My time as a licensed clinician hasn’t been wasted, my friends. Lurking in the dark heart of gamers is something insidious – well, if not ‘insidious’ then at least down right freaky. We’re discussing Pre Traumatic Stress Edition Disorder!
Or PTSED, for short. Fear it. Fear it!
Greetings on this fine Terrible Tuesday, Oh Blogosphere. I only wish we could meet under better circumstances – like, maybe Monday – but still, just prior to panic and a complete breakdown, feel free to stop by my blog, Strictly Average, and hit the ‘Follow‘ button. Who knows? It might help.
Before we attempt to break down a diagnosis on PTSED, I’d like to share what makes me qualified to not only identify this heartbreakingly common disorder, but to codify its characteristics and attempt to craft some form of successful intervention. You see, the license specifically prohibits service provision in any area without justifiable qualification.
Makes sense, makes sense. After all, someone running around unchecked, pretending to be an expert, could certainly cause more harm than good! Just look at Dr. Phil.
But take heart! Having discovered this illness, I immediately ran out to claim the domain name on GoDaddy! Who can doubt it then? Ol’ Brent is without doubt the premier expert in the field, since who can argue with the guy
who made it up discovered it?
You’re in good hands you are!
Pre Traumatic Stress Edition Disorder appears to be a mood disorder prevalent among a subset of gamer known as a ‘war gamer.’ These individuals share a common practice similar to Scientology, but it costs more. It appears this illness remains dormant for many years… until rumors surface for a new version of the bible.

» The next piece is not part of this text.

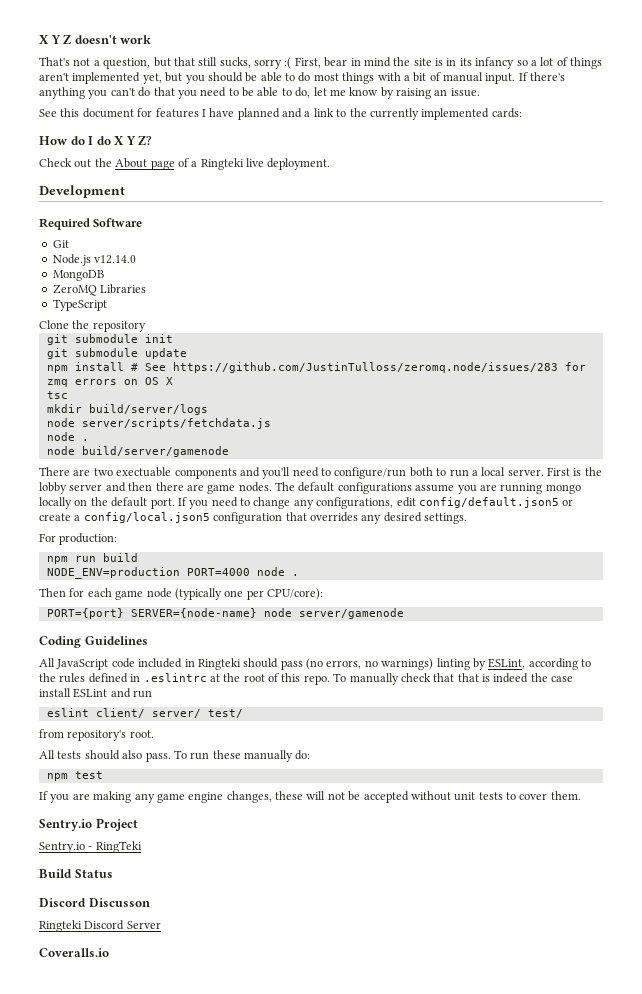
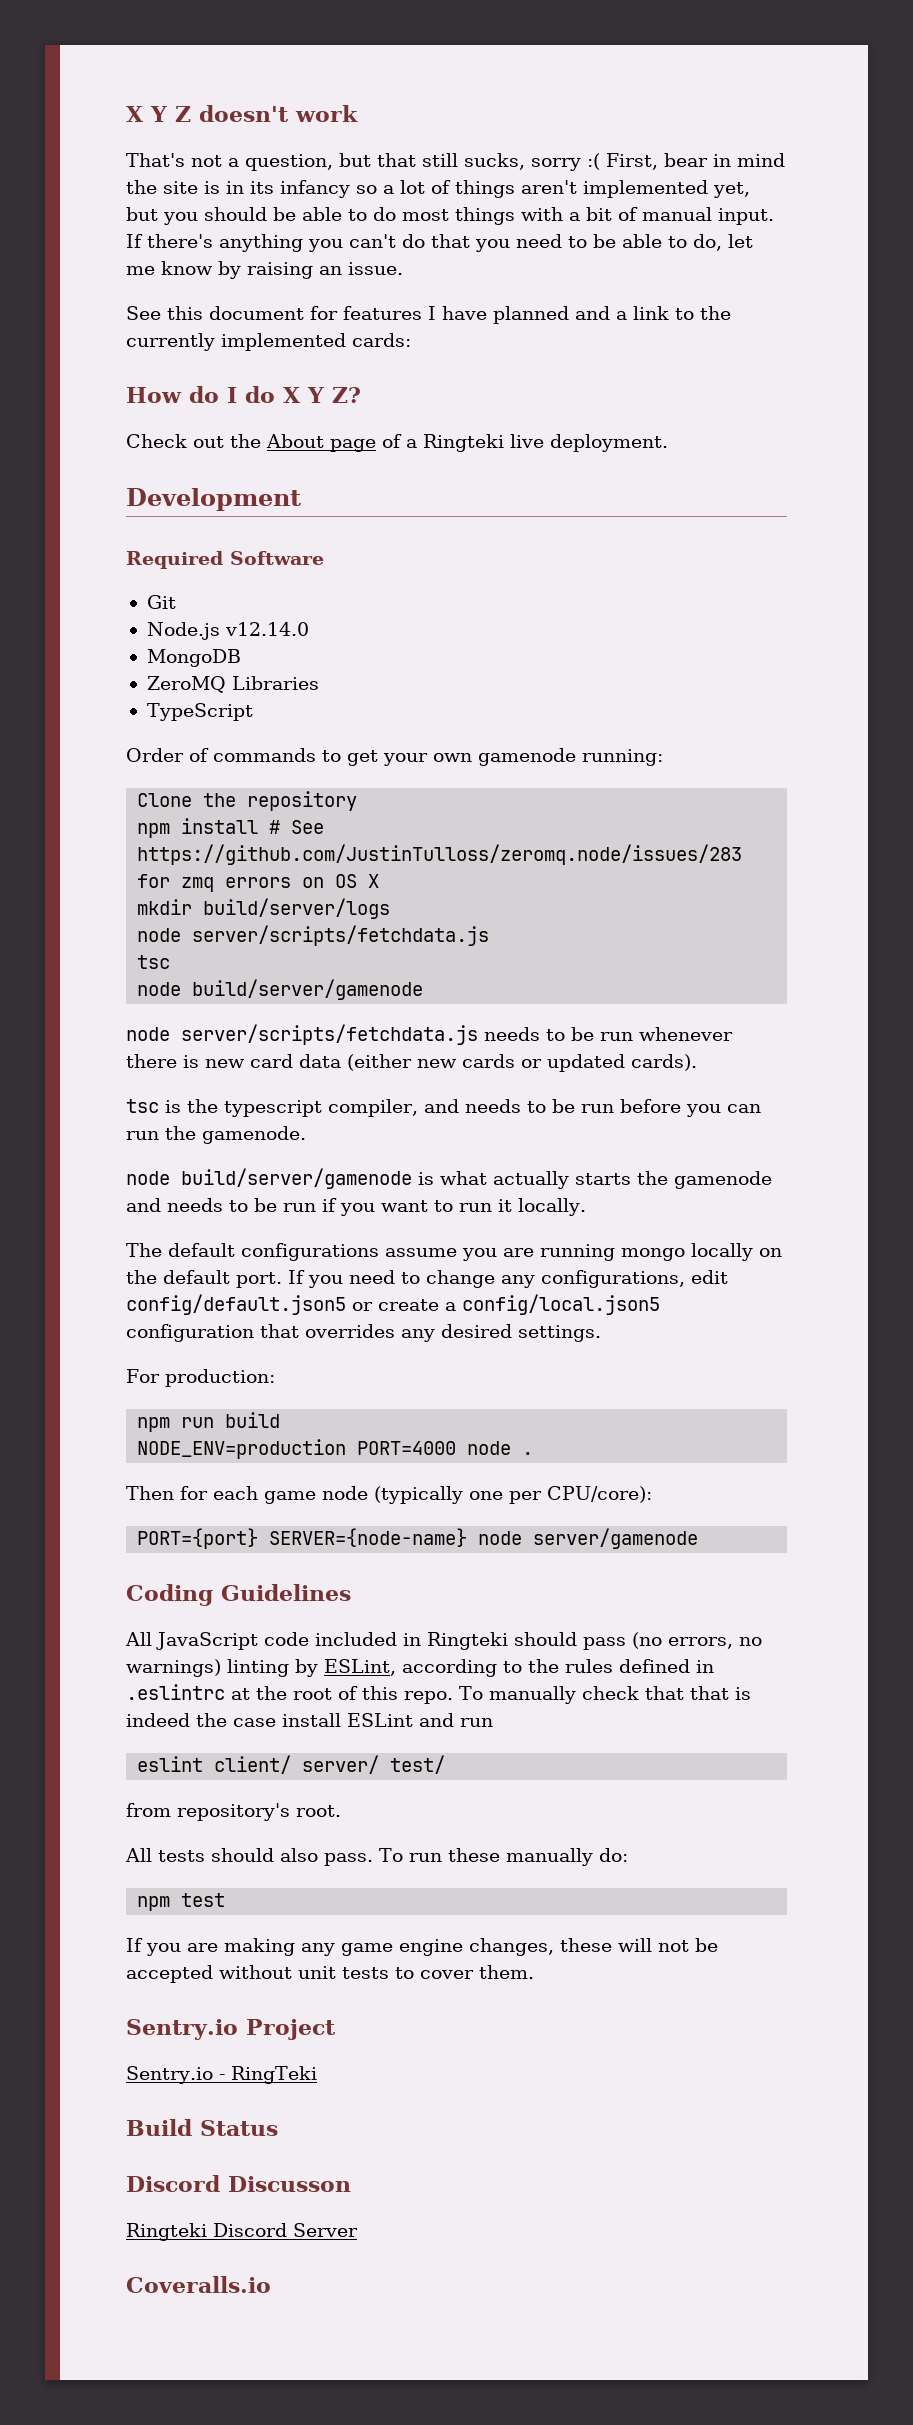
[39,320,146,332] [46,334,173,345] [46,348,187,359] Clone the repository // git submodule init // git submodule update -> [126,748,663,766] [137,791,358,811] Order of commands to get your own gamenode running: // Clone the repository
[46,391,68,399] // tsc -> (380, 881) none
[46,432,89,441] node . -> [137,955,171,969] tsc
[39,467,602,479] [39,482,272,494] There are two exectuable components and you'll need to configure/run both to run a local server. First is the lobby server and then there are game nodes. -> [126,1024,733,1045] [126,1054,697,1072] [126,1099,761,1117] [126,1126,306,1144] [126,1168,772,1189] [126,1198,586,1216] node server/scripts/fetchdata.js needs to be run whenever there is new card data (either new cards or updated cards). // tsc is the typescript compiler, and needs to be run before you can run the gamenode. // node build/server/gamenode is what actually starts the gamenode and needs to be run if you want to run it locally. //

You see, these gamers suffer a psychotic break – also called going bat-crap crazy. The anxiety kicks in, then the shakes. Sweat drips off these poor souls, pooling on the ground. The dens, or ‘game stores’ are rank with fear-pee, fueled by way too much soda.
When the stress has reached a fever pitch…
|It’s ugly. I didn’t want to bring you this scene; I can only hope you’re strong enough to bear up.|
…these sufferers viciously assault each other with foam weapons. They beat each other. Over and over. And over. Oh, the humanity!
But even in the midst of madness, there is hope. Some hearty souls strap on their wargear – these uniforms you see below – and fight back!
These men are Prophets; speakers of truth. They preach from the four books of the Church of the Kelly.
Their converts are many. Pray they get to you first. There are worse fates…
…such as this. Yes. Yes there is, in fact, a Cult of Charlie Sheen. Serves a good shot – me and Goatboy were feeling good when we left this booth. Winning!